Most caregivers searching this question have already tried what does not work. They have ignored calls. They have tried to explain that they just spoke five minutes ago. Some have considered taking the phone away. The honest answer is the one nobody wants to write: you usually cannot fully stop the calls. But you can resolve them, and that is actually the better goal.

Stopping the calls would require removing your parent's last independent thread to family connection. Resolving the calls means each one ends with your parent feeling heard and reassured, even when you cannot physically pick up. The Alzheimer Society of Canada and the published clinical literature on dementia communication both point toward the same conclusion: it is the unmet anxiety, not the call itself, that needs the intervention.

This page walks through the five approaches caregivers actually try, what each one does in practice, and what the clinical evidence says about each. It draws on validation therapy (Naomi Feil), simulated presence therapy (PubMed 38646703, 2025), and the Alzheimer Society of Canada's published communication guidelines. The framing throughout is honest: there is no app that makes the calls stop. There is a way to make every call land softly, and that is what families consistently say changed everything.


Why "Stop the Calls" Is the Wrong Goal

The structural problem with the question is in the question itself. The calls are not the issue. The calls are a symptom of dementia separation anxiety, a recognized neurological pattern in mid-to-late stage dementia. Stop the calls without resolving the anxiety, and the anxiety simply finds a different outlet.

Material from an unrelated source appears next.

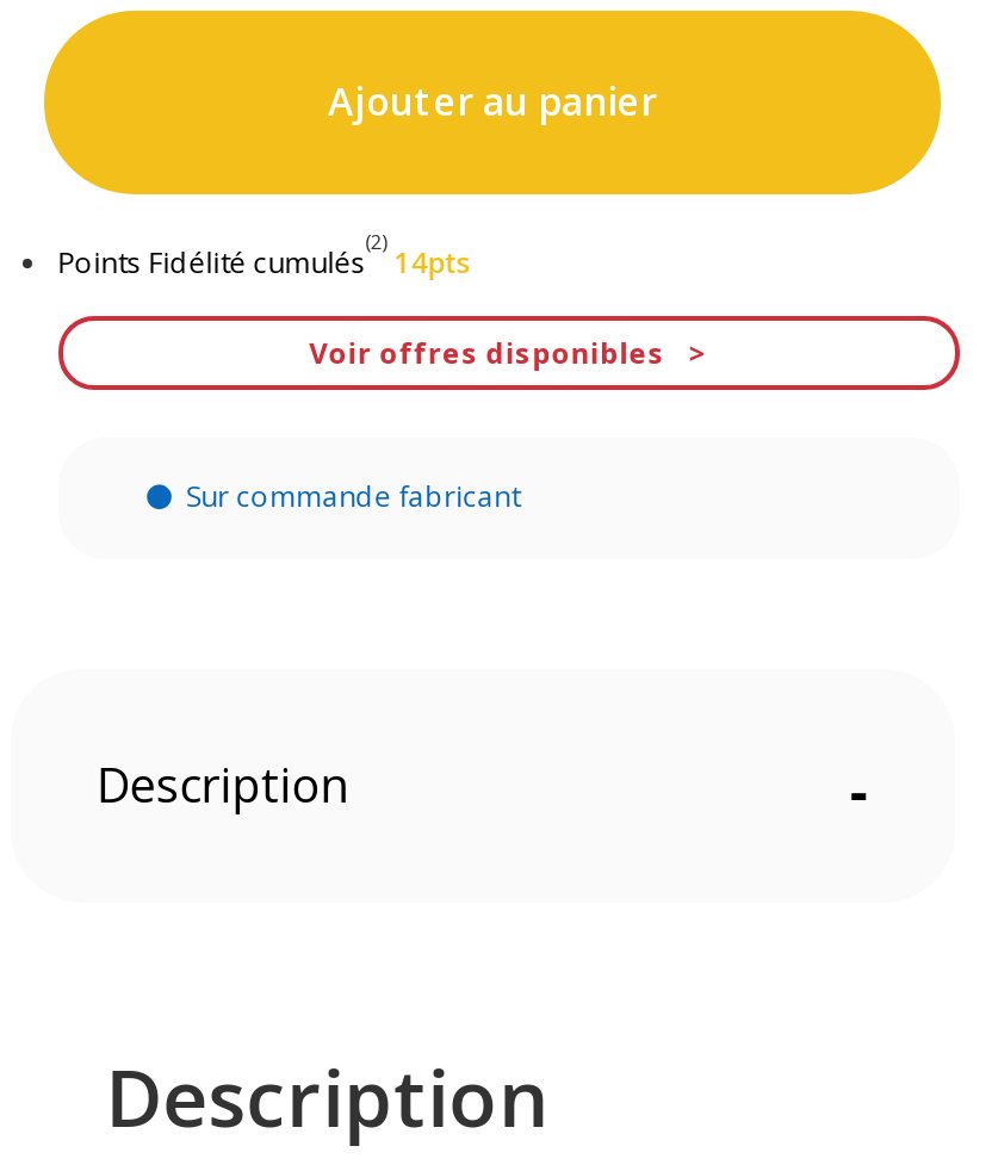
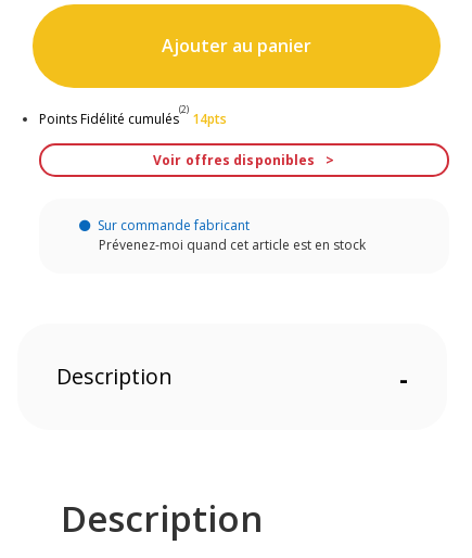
none -> [99,235,366,253] Prévenez-moi quand cet article est en stock

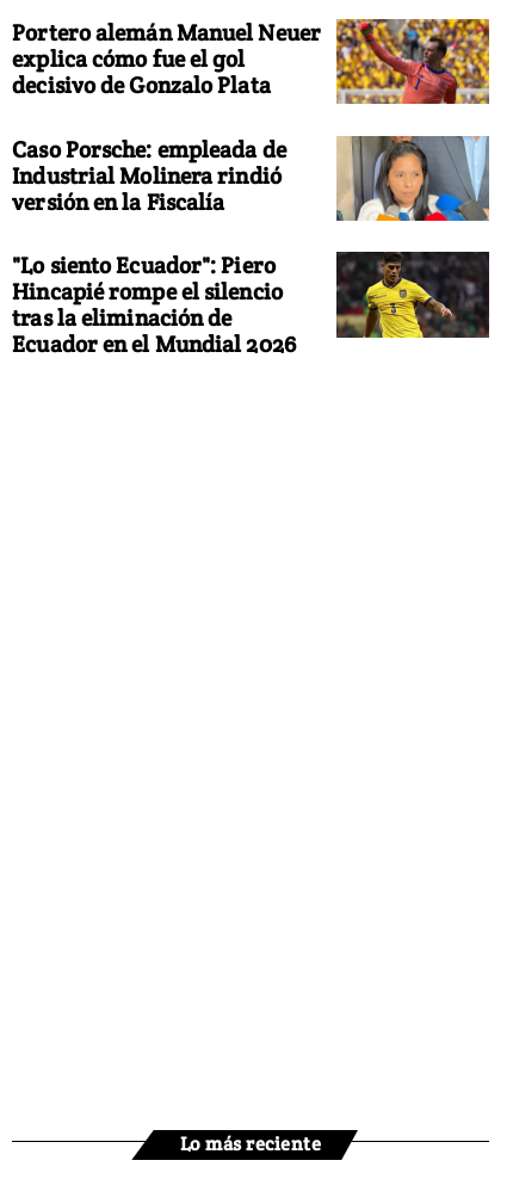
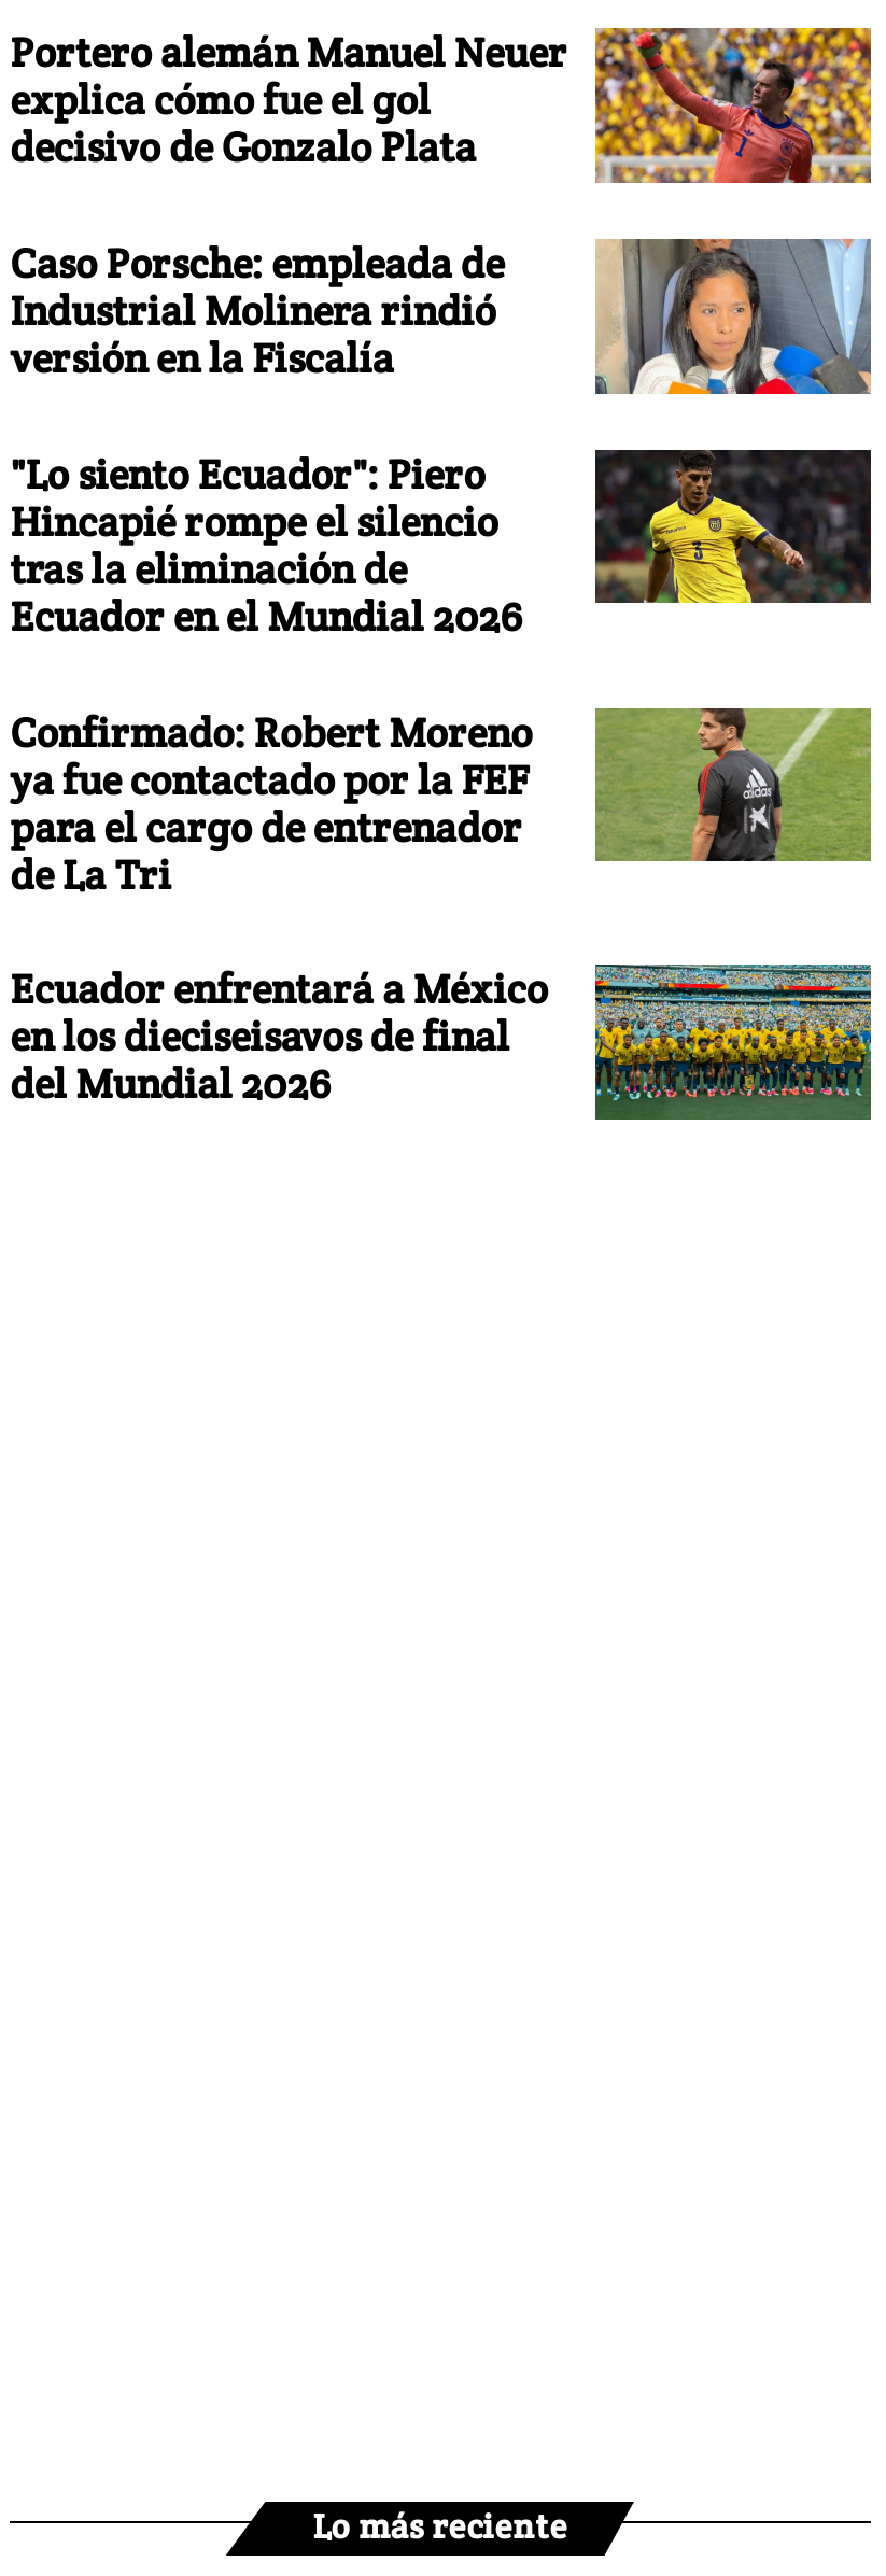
none -> [10,705,871,1110] [image] | Confirmado: Robert Moreno | ya fue contactado por la FEF | para el cargo de entrenador | de La Tri | Ecuador enfrentará a México | en los dieciseisavos de final | del Mundial 2026
none -> [593,962,873,1122] [image]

What care professionals actually see when families succeed in suppressing the calls:

The reframe that actually works: the calls are not the problem. The unresolved anxiety is the problem. Resolve the anxiety, and the call volume naturally decreases over time. That is not theoretical. It is the consistent pattern families report once they shift their goal from "fewer calls" to "every call resolved."

This is also why a parent with dementia who is calling constantly is rarely calling about the thing they say they are calling about. They are calling because the absence of you registered as a threat, and the call is the brain's attempt to verify that you still exist.


Approach Comparison: What Caregivers Try

Below are the five approaches caregivers most often try, with an honest evaluation of what each does in practice and when it might be the right call. The goal is not to push you toward one answer. It is to give you the same picture a dementia care professional would give you in a private conversation.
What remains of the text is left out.